Exercise instructions ::
Quote the records exactly, starting at the first line and stopping after the line with "и жаропрочные. Марки</p>"; skip the pictures.
****
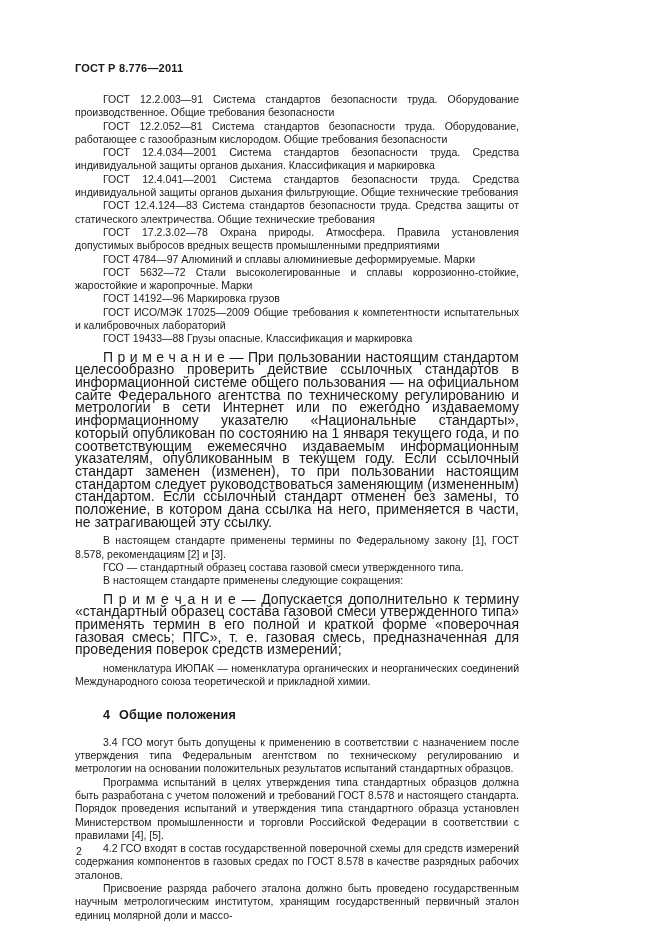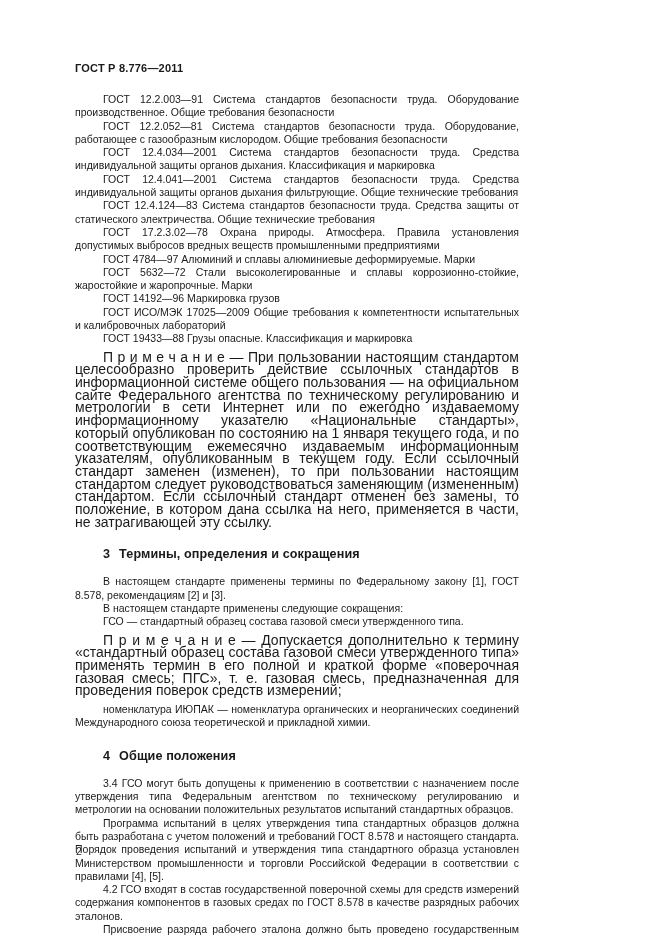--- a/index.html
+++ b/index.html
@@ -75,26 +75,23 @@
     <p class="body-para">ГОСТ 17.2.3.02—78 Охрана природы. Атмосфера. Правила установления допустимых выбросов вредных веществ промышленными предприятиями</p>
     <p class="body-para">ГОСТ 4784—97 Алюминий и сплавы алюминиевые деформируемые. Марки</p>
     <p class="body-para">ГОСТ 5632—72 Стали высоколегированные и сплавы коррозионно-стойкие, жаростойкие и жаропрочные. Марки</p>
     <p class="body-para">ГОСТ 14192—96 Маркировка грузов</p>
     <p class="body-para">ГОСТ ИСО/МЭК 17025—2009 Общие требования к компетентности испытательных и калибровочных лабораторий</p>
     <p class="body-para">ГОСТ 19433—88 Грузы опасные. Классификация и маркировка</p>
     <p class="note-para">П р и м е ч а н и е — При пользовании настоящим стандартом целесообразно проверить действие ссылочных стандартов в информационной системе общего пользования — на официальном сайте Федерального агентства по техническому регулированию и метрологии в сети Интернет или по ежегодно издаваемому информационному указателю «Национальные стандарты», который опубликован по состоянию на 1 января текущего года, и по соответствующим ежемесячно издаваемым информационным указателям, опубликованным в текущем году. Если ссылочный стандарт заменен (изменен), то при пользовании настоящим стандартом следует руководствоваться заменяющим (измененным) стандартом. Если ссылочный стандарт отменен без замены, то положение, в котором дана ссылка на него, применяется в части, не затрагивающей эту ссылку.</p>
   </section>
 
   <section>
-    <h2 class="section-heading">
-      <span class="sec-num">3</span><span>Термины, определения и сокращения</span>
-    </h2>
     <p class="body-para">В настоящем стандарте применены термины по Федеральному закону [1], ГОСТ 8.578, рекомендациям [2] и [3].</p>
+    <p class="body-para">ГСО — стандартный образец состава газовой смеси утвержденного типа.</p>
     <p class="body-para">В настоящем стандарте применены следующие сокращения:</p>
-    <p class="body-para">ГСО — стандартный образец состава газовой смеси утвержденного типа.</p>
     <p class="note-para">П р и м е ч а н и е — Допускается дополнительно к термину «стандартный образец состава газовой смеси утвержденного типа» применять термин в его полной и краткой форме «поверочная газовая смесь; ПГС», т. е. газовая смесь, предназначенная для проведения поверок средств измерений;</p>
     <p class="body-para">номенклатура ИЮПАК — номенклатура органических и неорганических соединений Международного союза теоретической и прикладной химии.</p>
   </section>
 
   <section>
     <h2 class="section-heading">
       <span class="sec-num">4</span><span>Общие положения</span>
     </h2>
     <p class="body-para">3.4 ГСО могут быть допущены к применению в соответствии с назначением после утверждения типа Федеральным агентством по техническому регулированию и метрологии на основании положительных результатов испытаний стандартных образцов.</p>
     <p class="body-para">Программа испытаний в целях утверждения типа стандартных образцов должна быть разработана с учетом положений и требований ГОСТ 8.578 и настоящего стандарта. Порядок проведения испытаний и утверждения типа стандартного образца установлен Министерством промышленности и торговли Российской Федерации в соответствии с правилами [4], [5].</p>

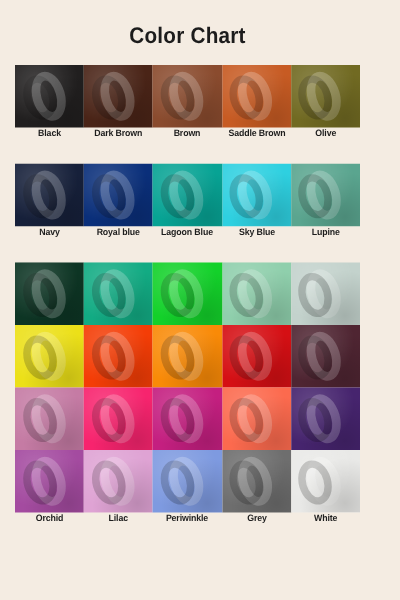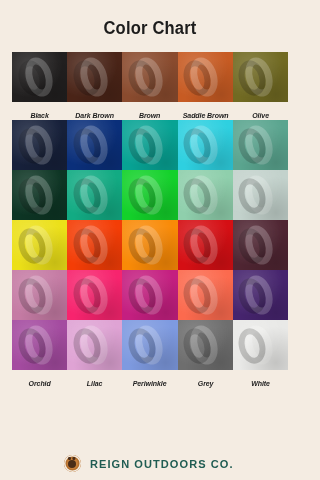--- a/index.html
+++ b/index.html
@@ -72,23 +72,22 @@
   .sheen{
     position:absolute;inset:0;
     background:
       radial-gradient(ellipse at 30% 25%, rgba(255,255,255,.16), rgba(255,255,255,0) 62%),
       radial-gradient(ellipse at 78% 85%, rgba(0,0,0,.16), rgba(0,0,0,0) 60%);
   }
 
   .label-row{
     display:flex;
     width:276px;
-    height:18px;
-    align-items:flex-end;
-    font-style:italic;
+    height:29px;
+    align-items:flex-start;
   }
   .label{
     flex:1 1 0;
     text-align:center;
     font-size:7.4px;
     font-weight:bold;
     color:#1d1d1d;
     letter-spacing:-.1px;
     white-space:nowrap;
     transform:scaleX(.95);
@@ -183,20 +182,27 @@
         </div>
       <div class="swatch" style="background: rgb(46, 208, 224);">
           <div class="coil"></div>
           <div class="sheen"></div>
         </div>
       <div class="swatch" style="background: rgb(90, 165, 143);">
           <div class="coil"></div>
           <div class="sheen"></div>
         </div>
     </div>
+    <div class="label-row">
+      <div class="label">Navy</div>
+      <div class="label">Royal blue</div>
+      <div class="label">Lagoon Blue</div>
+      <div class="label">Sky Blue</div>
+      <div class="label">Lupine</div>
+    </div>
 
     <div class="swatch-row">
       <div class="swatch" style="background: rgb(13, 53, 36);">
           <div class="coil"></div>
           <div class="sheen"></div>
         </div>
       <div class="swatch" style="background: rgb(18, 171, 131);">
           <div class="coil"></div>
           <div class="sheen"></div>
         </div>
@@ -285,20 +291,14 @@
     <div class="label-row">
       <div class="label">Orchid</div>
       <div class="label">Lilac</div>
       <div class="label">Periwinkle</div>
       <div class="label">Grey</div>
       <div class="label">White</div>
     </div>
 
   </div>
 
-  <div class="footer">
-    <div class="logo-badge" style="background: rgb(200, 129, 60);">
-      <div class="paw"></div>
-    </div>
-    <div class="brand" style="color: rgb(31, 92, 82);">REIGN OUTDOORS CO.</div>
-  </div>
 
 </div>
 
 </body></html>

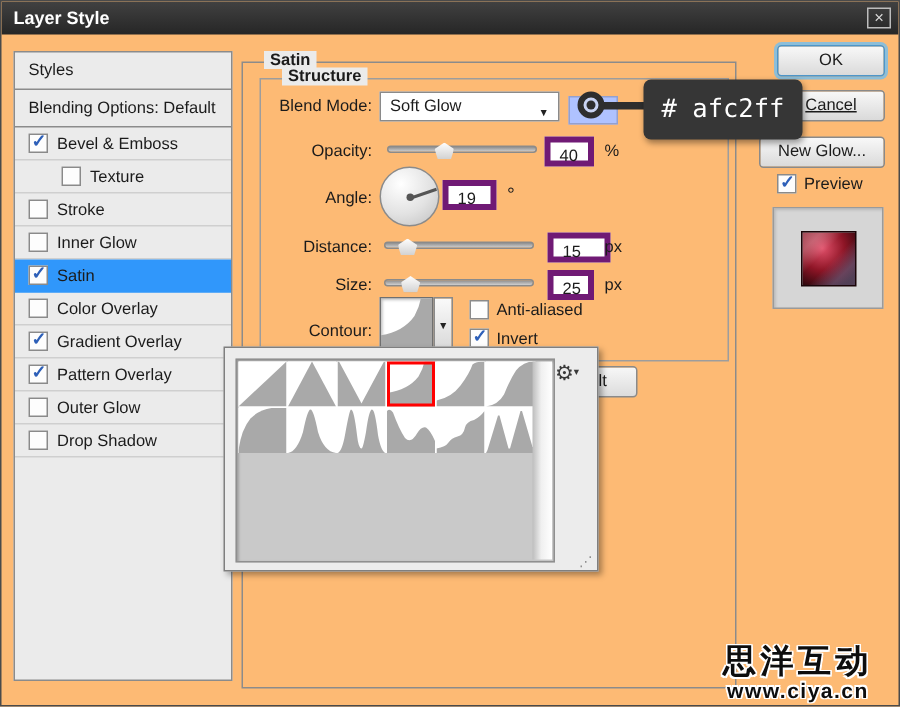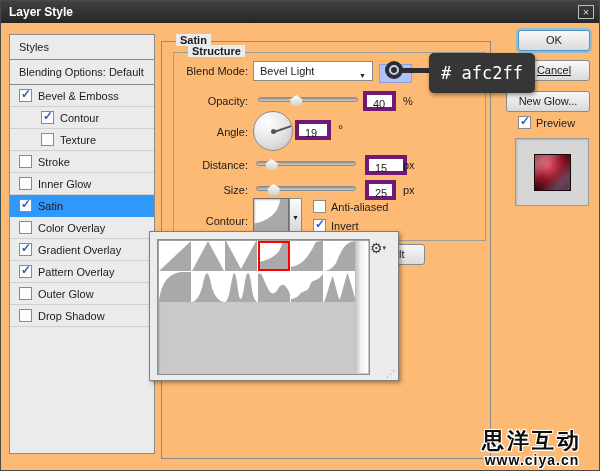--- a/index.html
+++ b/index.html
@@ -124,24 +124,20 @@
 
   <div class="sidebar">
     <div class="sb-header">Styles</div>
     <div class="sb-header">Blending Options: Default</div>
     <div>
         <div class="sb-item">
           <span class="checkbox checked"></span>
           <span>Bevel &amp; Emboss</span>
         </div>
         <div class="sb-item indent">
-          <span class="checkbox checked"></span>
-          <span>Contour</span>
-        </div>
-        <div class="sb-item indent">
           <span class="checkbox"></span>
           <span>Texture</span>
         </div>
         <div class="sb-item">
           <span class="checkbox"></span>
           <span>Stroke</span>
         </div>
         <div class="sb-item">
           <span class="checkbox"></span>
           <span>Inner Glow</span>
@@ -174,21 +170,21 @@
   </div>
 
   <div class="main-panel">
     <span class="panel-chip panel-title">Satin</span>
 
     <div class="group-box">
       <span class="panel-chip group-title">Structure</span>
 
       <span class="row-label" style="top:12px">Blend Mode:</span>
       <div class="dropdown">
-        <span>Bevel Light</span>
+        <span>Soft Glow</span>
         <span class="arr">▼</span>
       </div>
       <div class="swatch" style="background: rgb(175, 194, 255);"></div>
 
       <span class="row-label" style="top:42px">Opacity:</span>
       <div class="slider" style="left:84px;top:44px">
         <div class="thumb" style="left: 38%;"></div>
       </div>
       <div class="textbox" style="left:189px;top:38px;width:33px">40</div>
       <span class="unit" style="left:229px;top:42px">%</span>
****
Reply to the task ::
--- a/index.html
+++ b/index.html
@@ -75,26 +75,23 @@
     <p class="body-para">ГОСТ 17.2.3.02—78 Охрана природы. Атмосфера. Правила установления допустимых выбросов вредных веществ промышленными предприятиями</p>
     <p class="body-para">ГОСТ 4784—97 Алюминий и сплавы алюминиевые деформируемые. Марки</p>
     <p class="body-para">ГОСТ 5632—72 Стали высоколегированные и сплавы коррозионно-стойкие, жаростойкие и жаропрочные. Марки</p>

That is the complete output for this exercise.